Could you transcribe exactly the lines from the one containing "Different commentaries of" through the last line of the records below, leaving out the pictures?
___
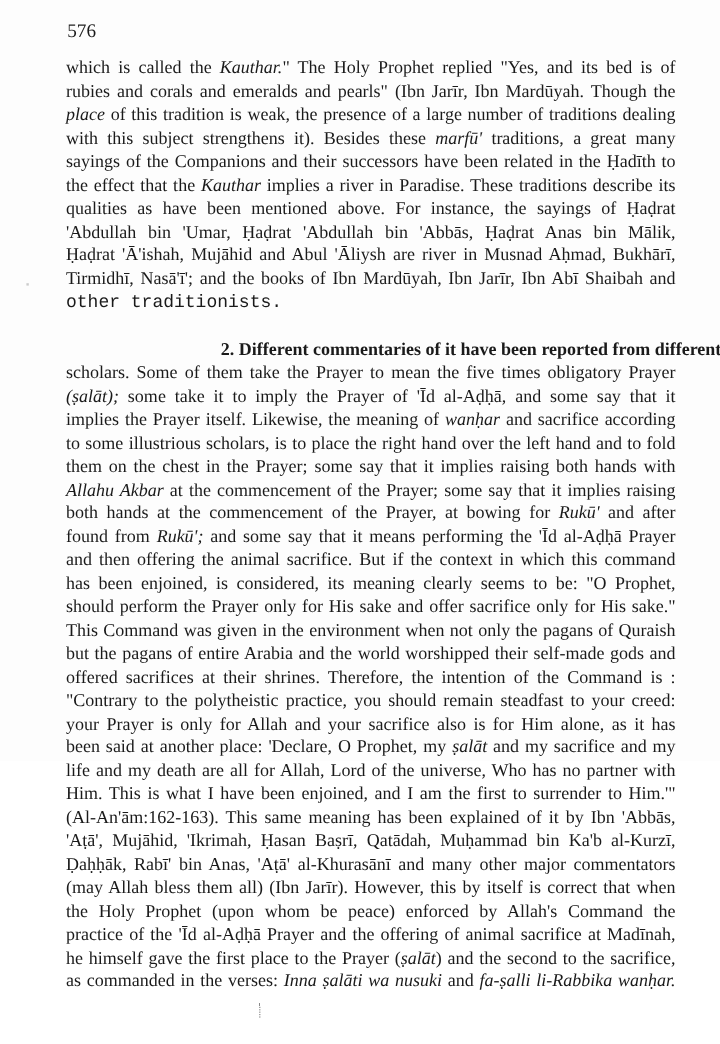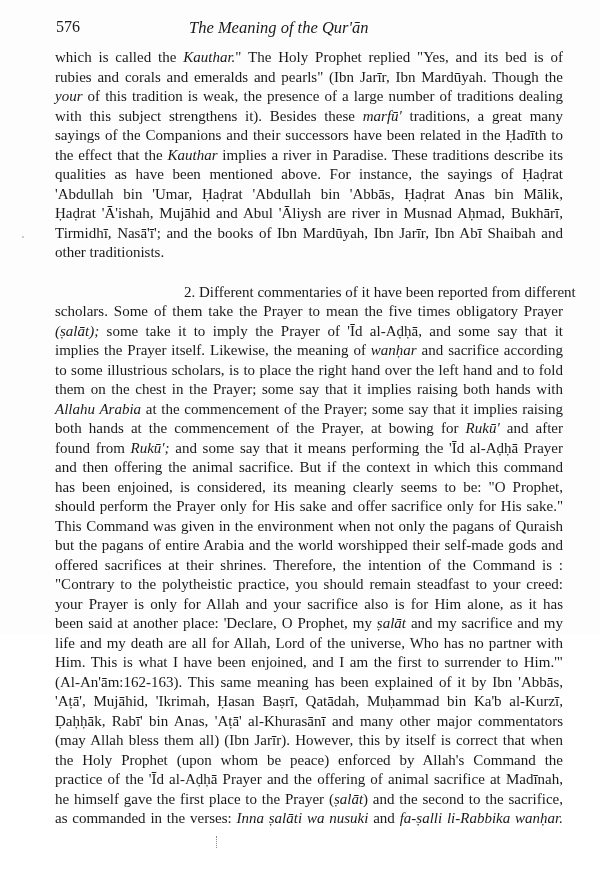"The Meaning of the Qur'ān" span.running-title { html: <span>The Meaning of the Qur'ān</span> -> none }
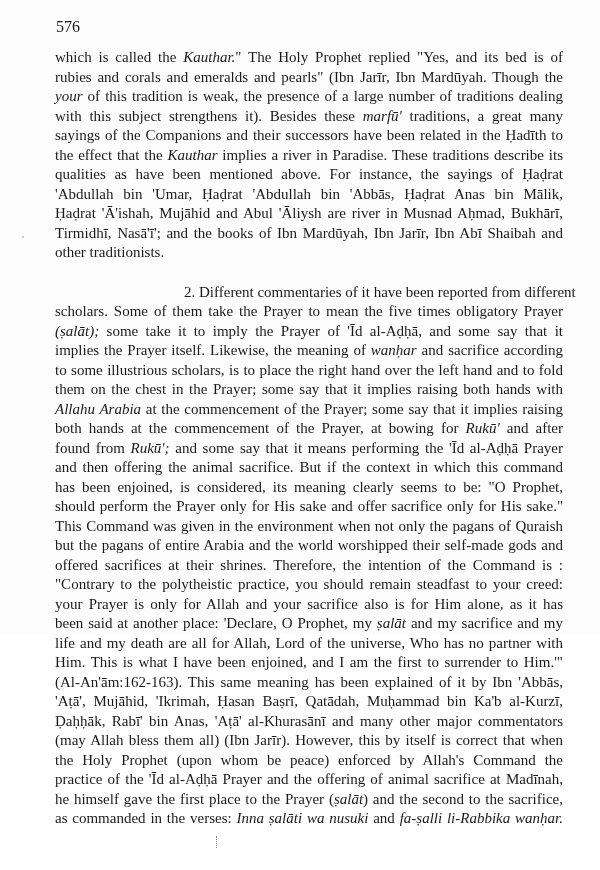"your" span.it { text: your -> place }
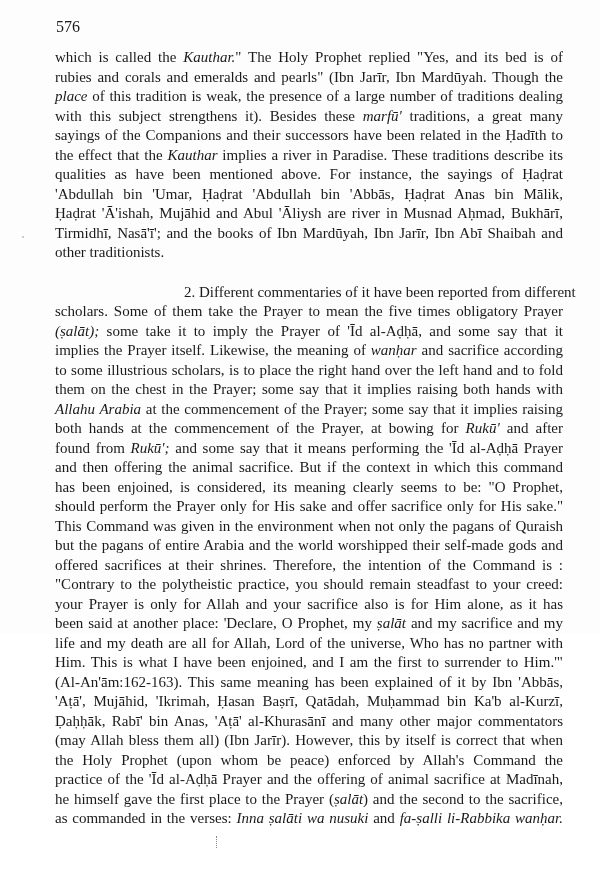"other traditionists." .line.last { font-family: none -> Liberation Mono, monospace }
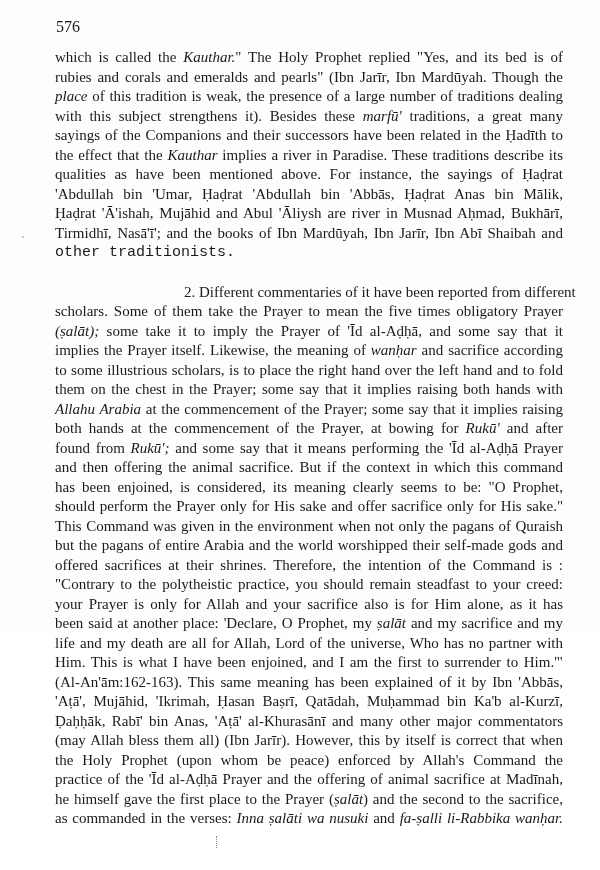"2. Different commentaries of it" .line.indent { font-weight: none -> bold }
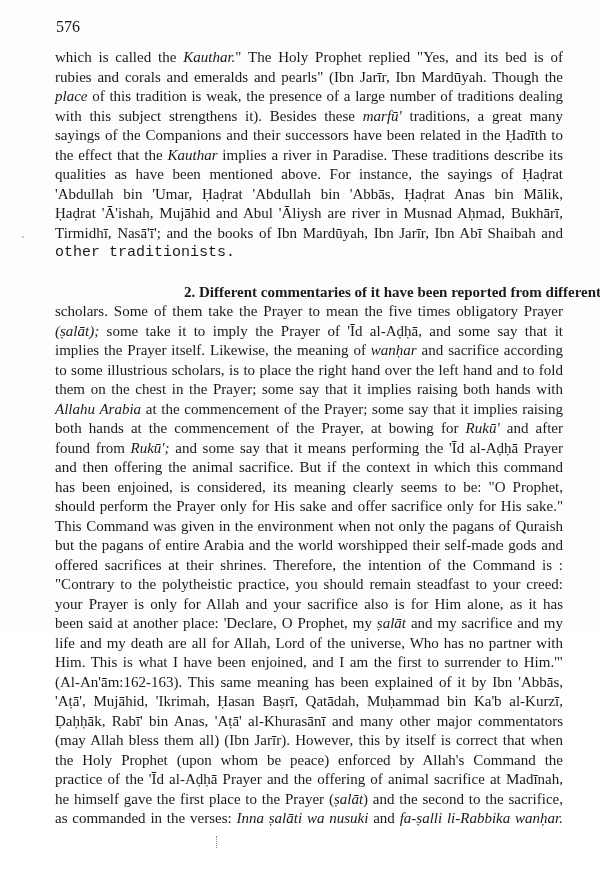"Allahu Arabia" span.it { text: Arabia -> Akbar }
___
Solution to this task
"2. Different commentaries of it" .line.indent { font-weight: none -> bold }
"Allahu Arabia" span.it { text: Arabia -> Akbar }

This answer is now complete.